[Stored data]

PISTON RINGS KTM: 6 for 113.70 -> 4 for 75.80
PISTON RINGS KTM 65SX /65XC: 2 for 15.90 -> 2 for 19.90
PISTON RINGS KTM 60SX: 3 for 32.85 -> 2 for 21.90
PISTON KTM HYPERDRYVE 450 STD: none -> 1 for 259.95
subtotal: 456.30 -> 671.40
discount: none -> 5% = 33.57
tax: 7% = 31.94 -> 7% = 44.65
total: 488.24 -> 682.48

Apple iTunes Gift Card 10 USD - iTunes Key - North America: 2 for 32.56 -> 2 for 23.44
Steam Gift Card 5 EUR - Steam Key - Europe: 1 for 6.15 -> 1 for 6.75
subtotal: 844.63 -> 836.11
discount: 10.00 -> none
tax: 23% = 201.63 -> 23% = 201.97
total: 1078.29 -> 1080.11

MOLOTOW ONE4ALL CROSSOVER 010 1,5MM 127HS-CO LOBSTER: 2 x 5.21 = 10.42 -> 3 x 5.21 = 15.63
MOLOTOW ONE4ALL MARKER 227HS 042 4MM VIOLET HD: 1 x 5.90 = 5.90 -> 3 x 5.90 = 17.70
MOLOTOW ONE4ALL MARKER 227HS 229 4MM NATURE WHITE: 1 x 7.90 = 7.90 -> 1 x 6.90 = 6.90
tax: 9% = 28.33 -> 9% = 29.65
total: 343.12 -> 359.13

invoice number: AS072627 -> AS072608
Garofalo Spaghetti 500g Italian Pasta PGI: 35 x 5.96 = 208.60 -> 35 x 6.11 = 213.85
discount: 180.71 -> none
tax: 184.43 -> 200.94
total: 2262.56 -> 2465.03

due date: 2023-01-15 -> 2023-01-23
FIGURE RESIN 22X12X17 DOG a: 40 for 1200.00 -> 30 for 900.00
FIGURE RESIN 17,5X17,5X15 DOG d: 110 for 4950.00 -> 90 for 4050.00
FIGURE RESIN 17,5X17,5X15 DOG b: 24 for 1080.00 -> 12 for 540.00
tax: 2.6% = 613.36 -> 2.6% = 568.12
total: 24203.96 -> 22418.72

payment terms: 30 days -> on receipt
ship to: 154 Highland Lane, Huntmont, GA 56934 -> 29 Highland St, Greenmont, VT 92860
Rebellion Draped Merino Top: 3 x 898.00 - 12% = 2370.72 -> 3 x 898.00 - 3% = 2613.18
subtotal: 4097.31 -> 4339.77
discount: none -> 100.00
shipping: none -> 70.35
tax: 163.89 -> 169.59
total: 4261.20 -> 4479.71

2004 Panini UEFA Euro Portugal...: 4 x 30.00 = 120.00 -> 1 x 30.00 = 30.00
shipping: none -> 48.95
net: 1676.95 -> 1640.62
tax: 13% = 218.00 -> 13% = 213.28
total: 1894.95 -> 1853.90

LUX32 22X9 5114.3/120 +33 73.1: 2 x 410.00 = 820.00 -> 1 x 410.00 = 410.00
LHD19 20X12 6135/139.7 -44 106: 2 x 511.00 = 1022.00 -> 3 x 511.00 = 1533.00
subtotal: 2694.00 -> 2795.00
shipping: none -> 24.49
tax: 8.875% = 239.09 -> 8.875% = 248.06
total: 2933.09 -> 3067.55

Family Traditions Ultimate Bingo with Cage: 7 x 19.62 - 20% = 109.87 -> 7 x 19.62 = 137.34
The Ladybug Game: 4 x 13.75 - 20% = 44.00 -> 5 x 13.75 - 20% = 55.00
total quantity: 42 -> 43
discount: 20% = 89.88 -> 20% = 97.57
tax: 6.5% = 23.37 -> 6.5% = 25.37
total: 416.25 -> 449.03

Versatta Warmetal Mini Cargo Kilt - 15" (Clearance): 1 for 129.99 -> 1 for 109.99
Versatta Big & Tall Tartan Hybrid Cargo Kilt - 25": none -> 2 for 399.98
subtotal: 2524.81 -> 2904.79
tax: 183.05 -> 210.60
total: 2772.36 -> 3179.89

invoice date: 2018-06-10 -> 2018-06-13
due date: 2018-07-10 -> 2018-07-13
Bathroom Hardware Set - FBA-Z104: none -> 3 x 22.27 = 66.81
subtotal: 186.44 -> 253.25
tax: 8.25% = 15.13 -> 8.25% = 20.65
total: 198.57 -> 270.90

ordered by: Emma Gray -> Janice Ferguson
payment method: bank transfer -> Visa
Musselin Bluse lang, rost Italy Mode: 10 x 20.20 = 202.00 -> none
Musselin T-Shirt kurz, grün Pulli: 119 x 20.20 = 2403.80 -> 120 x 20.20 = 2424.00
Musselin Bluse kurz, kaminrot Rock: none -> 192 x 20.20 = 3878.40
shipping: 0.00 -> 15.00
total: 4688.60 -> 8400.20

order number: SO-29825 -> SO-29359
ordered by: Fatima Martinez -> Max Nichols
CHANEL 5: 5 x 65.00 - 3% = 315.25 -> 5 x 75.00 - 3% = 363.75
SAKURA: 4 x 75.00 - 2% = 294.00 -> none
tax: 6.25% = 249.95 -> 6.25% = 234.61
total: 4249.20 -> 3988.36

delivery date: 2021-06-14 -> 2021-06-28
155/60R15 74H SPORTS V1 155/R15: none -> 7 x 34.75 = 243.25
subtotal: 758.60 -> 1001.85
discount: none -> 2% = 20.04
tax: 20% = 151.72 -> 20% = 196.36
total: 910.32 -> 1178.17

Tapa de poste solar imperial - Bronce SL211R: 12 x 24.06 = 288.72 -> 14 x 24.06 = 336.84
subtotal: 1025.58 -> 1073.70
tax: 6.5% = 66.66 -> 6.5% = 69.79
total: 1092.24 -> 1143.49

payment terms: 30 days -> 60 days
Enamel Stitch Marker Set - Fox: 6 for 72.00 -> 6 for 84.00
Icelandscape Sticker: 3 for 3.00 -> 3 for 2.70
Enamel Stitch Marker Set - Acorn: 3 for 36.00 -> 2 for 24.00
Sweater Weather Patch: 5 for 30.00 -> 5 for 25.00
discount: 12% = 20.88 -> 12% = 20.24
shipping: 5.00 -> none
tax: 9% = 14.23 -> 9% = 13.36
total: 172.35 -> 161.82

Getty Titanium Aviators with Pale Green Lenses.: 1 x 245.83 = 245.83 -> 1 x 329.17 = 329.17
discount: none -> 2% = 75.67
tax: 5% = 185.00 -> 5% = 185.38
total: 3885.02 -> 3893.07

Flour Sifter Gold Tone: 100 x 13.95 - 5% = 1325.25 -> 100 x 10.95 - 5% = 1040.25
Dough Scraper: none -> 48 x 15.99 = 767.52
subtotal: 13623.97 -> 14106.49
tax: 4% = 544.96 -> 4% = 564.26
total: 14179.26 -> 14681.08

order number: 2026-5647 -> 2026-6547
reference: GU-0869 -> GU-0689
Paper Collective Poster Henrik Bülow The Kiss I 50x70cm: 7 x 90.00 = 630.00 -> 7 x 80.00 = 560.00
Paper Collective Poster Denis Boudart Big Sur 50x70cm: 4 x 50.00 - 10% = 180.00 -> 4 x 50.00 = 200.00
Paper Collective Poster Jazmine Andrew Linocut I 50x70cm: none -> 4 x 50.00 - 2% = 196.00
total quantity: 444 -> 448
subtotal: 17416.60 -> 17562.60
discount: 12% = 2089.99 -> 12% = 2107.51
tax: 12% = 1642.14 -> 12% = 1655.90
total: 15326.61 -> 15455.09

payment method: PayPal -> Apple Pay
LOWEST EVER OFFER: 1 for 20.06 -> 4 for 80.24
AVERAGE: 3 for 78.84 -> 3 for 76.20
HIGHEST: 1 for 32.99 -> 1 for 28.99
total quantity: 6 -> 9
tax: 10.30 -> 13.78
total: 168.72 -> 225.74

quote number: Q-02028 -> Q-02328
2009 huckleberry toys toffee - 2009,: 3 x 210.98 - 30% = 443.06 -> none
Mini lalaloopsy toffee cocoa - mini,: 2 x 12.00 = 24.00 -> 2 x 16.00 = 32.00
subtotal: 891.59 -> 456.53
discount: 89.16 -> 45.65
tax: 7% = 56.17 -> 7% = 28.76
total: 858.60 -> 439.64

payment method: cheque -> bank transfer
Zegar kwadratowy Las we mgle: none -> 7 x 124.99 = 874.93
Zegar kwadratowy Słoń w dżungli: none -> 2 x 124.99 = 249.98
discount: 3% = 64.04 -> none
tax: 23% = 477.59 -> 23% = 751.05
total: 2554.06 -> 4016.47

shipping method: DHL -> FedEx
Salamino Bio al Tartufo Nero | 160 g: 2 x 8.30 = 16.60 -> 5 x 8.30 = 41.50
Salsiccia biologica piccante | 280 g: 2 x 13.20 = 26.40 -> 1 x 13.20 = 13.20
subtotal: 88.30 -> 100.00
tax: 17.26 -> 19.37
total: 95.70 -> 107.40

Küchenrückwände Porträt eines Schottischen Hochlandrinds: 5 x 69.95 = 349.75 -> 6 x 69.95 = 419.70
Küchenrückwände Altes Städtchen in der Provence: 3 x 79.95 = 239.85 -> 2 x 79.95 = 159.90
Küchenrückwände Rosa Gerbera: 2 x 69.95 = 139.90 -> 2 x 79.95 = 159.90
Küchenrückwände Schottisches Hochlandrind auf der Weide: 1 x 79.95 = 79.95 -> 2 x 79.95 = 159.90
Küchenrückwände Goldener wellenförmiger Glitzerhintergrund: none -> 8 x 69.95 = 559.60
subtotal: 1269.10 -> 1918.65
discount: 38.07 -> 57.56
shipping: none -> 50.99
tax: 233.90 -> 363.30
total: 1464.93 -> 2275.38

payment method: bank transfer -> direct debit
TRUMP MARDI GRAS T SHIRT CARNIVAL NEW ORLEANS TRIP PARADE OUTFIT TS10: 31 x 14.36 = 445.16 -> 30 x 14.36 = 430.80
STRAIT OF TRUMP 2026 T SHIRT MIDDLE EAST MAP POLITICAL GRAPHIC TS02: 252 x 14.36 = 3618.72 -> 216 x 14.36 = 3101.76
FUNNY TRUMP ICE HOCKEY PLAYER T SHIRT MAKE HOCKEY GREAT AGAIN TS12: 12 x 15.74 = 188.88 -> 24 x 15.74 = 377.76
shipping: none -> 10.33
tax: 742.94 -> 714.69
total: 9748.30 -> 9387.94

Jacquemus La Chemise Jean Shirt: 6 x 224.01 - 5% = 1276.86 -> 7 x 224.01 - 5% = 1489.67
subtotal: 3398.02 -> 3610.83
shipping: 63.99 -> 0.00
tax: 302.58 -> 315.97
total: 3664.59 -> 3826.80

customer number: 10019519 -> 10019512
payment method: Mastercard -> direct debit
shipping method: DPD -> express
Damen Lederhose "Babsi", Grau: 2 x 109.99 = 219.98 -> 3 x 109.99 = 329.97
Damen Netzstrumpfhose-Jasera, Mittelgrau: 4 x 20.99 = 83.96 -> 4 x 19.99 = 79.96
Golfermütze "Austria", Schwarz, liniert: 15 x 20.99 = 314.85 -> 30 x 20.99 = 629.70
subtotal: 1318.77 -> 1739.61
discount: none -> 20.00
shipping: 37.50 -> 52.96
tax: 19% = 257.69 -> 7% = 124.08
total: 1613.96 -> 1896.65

TASK DESCRIPTION: Could you reproduce, exactly, every line above from the line with "total: 416.25 -> 449.03" to the line with "Musselin T-Shirt kurz, grün", and no other line? Both ends count.

SOLUTION:
total: 416.25 -> 449.03

Versatta Warmetal Mini Cargo Kilt - 15" (Clearance): 1 for 129.99 -> 1 for 109.99
Versatta Big & Tall Tartan Hybrid Cargo Kilt - 25": none -> 2 for 399.98
subtotal: 2524.81 -> 2904.79
tax: 183.05 -> 210.60
total: 2772.36 -> 3179.89

invoice date: 2018-06-10 -> 2018-06-13
due date: 2018-07-10 -> 2018-07-13
Bathroom Hardware Set - FBA-Z104: none -> 3 x 22.27 = 66.81
subtotal: 186.44 -> 253.25
tax: 8.25% = 15.13 -> 8.25% = 20.65
total: 198.57 -> 270.90

ordered by: Emma Gray -> Janice Ferguson
payment method: bank transfer -> Visa
Musselin Bluse lang, rost Italy Mode: 10 x 20.20 = 202.00 -> none
Musselin T-Shirt kurz, grün Pulli: 119 x 20.20 = 2403.80 -> 120 x 20.20 = 2424.00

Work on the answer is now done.